Web document revisions:
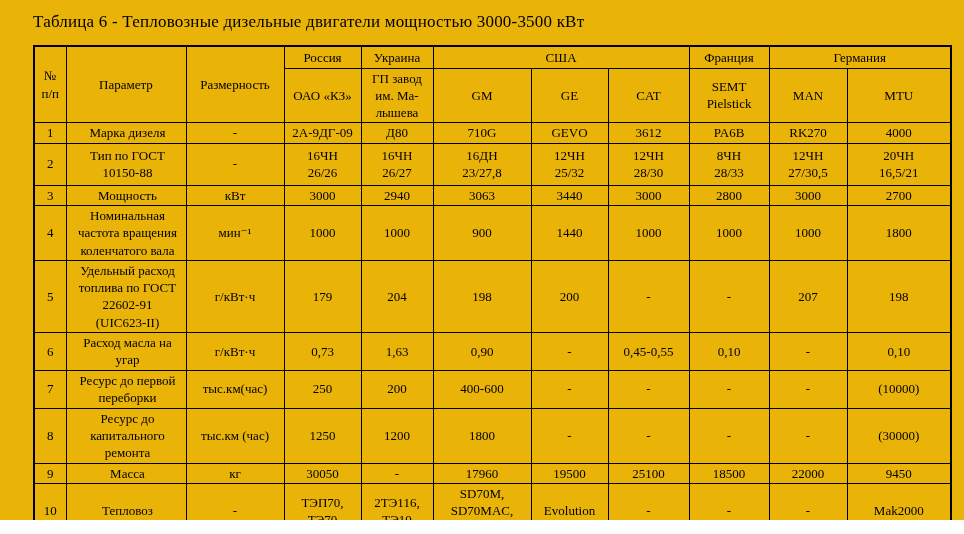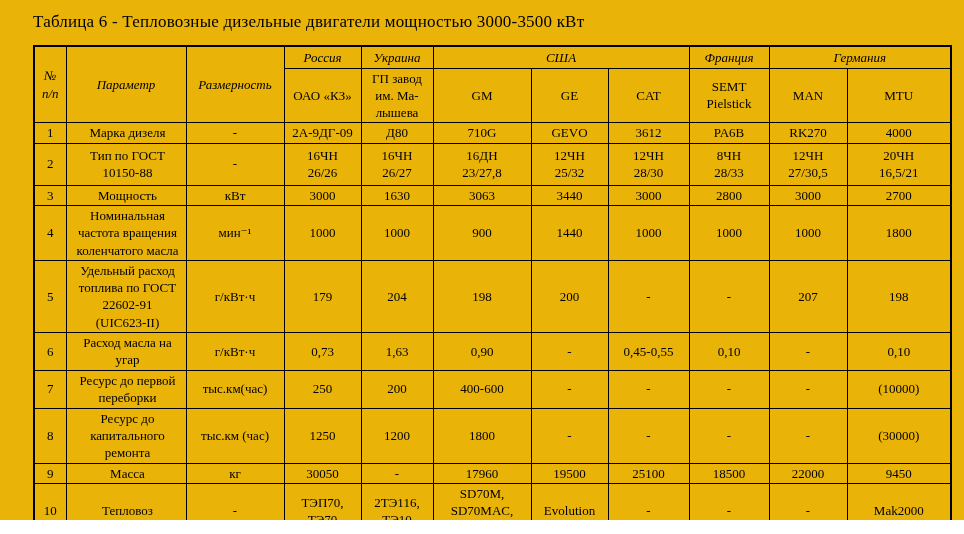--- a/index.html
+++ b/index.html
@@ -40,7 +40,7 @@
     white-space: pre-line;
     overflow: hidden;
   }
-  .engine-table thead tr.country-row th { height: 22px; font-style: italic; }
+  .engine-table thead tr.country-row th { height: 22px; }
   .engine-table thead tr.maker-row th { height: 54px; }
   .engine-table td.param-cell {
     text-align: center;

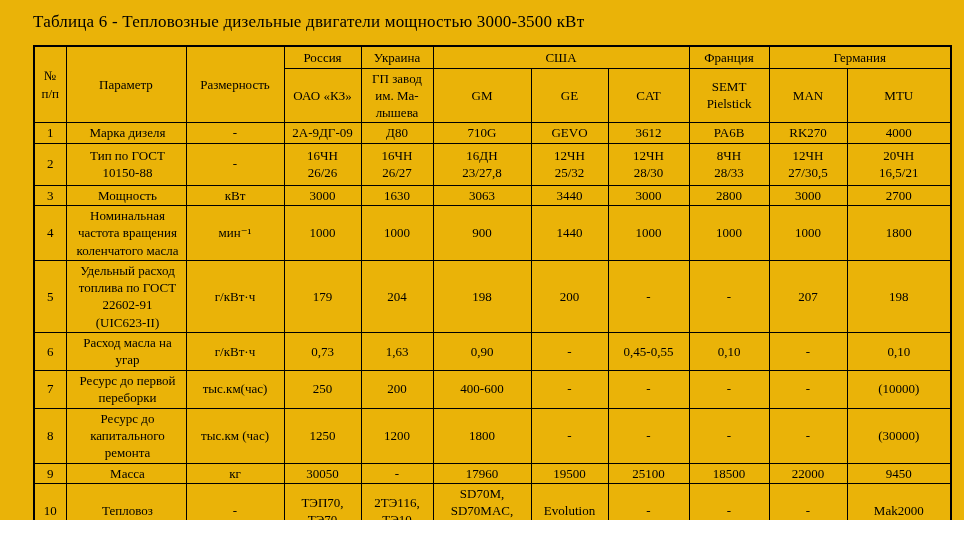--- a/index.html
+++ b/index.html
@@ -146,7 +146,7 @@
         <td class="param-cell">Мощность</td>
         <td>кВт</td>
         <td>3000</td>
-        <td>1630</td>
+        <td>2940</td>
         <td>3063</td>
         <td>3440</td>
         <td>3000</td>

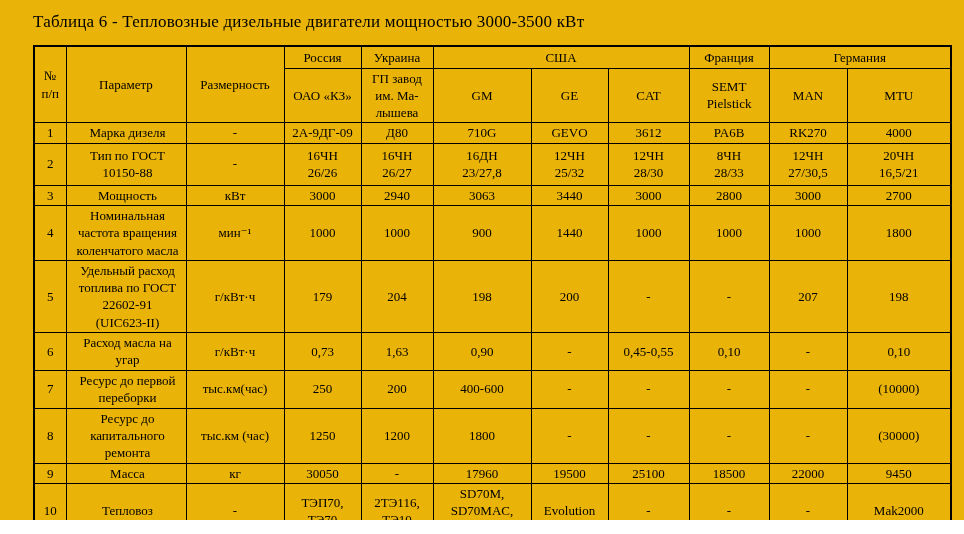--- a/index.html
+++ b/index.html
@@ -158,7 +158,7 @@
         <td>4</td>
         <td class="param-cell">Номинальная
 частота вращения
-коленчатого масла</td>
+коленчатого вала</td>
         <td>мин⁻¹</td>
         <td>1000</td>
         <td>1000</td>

- **REQUIRED ACTION**:
Repeat only the lines from the one with "text-align: center;" through the end of the data, both included and exactly as written. Pictures stay out of the copy.

- **ANSWER TO THE PROBLEM**:
     text-align: center;

--- a/index.html
+++ b/index.html
@@ -146,7 +146,7 @@
         <td class="param-cell">Мощность</td>
         <td>кВт</td>
         <td>3000</td>
-        <td>1630</td>
+        <td>2940</td>
         <td>3063</td>
         <td>3440</td>
         <td>3000</td>

--- a/index.html
+++ b/index.html
@@ -158,7 +158,7 @@
         <td>4</td>
         <td class="param-cell">Номинальная
 частота вращения
-коленчатого масла</td>
+коленчатого вала</td>
         <td>мин⁻¹</td>
         <td>1000</td>
         <td>1000</td>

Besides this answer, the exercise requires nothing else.